Wäre nicht ein Referendum ein gutes Mittel, um eine offene gesellschaftliche Debatte anzustoßen? Und wie sollte die Referendums-Frage formuliert werden: soll es verschiedene Alternativen geben oder wird es wie 2005 wieder zu einem "Bürger friss oder stirb "kommen?
Laurent Mosar: Wir verschließen uns sicherlich nicht einer breit geführten gesellschaftlichen Debatte über die verschiedenen verfassungsrelevanten Themen. Ich bleibe jedoch nachhaltig der Meinung, dass die Entscheidung über ein Referendum sehr gut überlegt werden muss. Das Referendum über den Europäischen Verfassungsvertrag hat uns die Grenzen, aber auch die Risiken einer Volksabstimmung vor Augen geführt. Ist bei einer groß angelegten Verfassungsreform ein Referendum das ideale Instrument für eine bessere Einbindung der Bürger in die Entscheidungsprozedur?
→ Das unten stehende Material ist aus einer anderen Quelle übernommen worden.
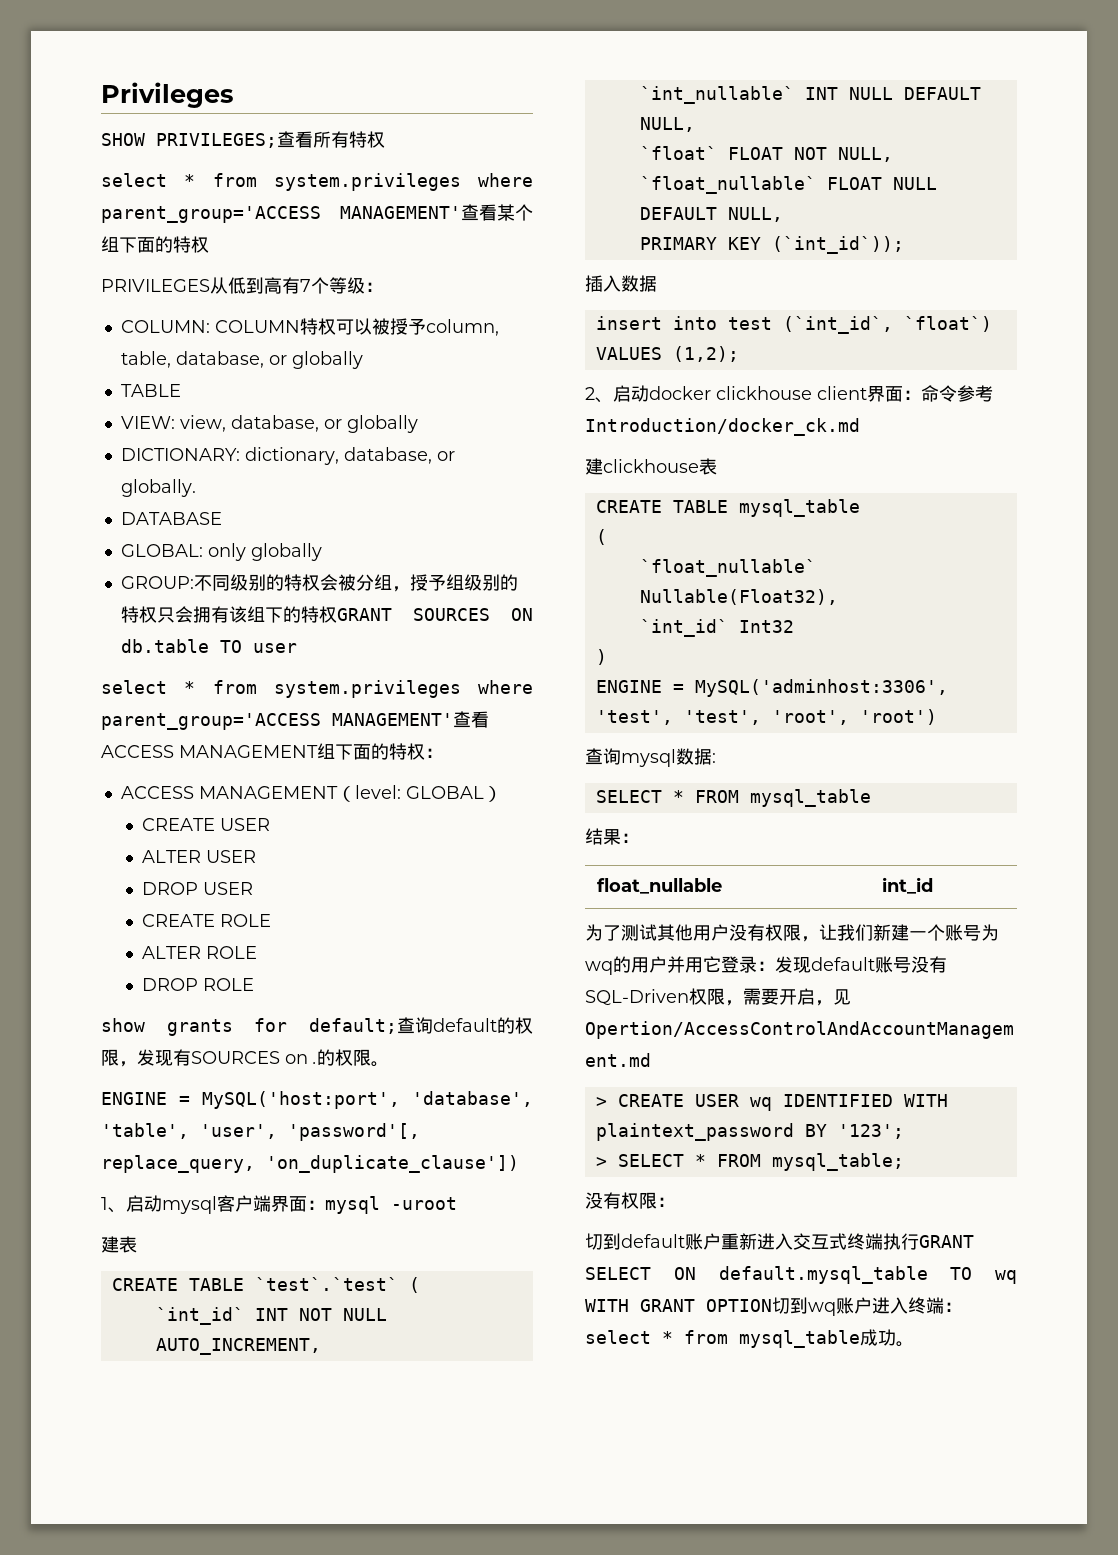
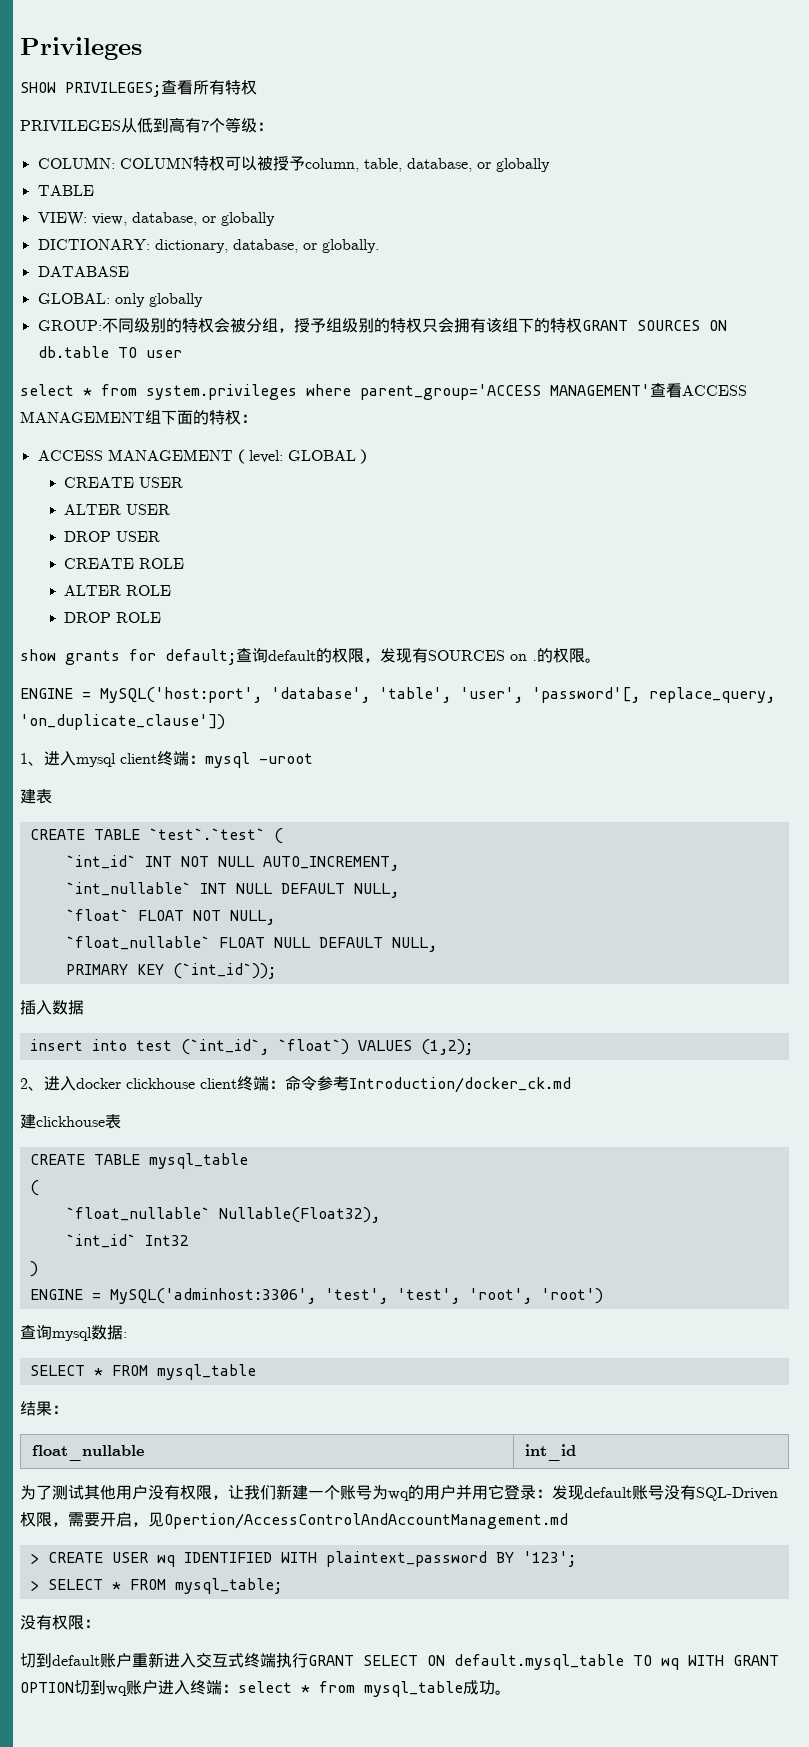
[101,173,533,191] [101,204,533,223] [101,236,209,253] // select * from system.privileges where parent_group='ACCESS MANAGEMENT'查看某个组下面的特权 -> (257, 87) none
[126,1195,307,1214] 启动mysql客户端界面 -> [44,751,189,767] 进入mysql client终端
[613,385,649,402] 启动 -> [44,1076,76,1091] 进入
[867,386,903,402] 界面 -> [237,1076,269,1091] 终端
Referenden sind vor allem sinnvoll, wenn man auf eine präzise formulierte Frage eine klare Antwort von den Bürgern erwarten kann. Ein Referendum à la carte, mit Alternativantworten zu verschiedenen Themengebieten, scheint mir bei der Fülle der geplanten Verfassungsänderungen problematisch. Allerdings plädiere ich dafür, dass im Vorfeld einer solchen parlamentarischen Verfassungsreform eine möglichst breite Debatte in der Gesellschaft stattfindet, die weit über die Grenzen des Parlamentes geht, die aber vom Parlament mit initiiert und organisiert werden sollte.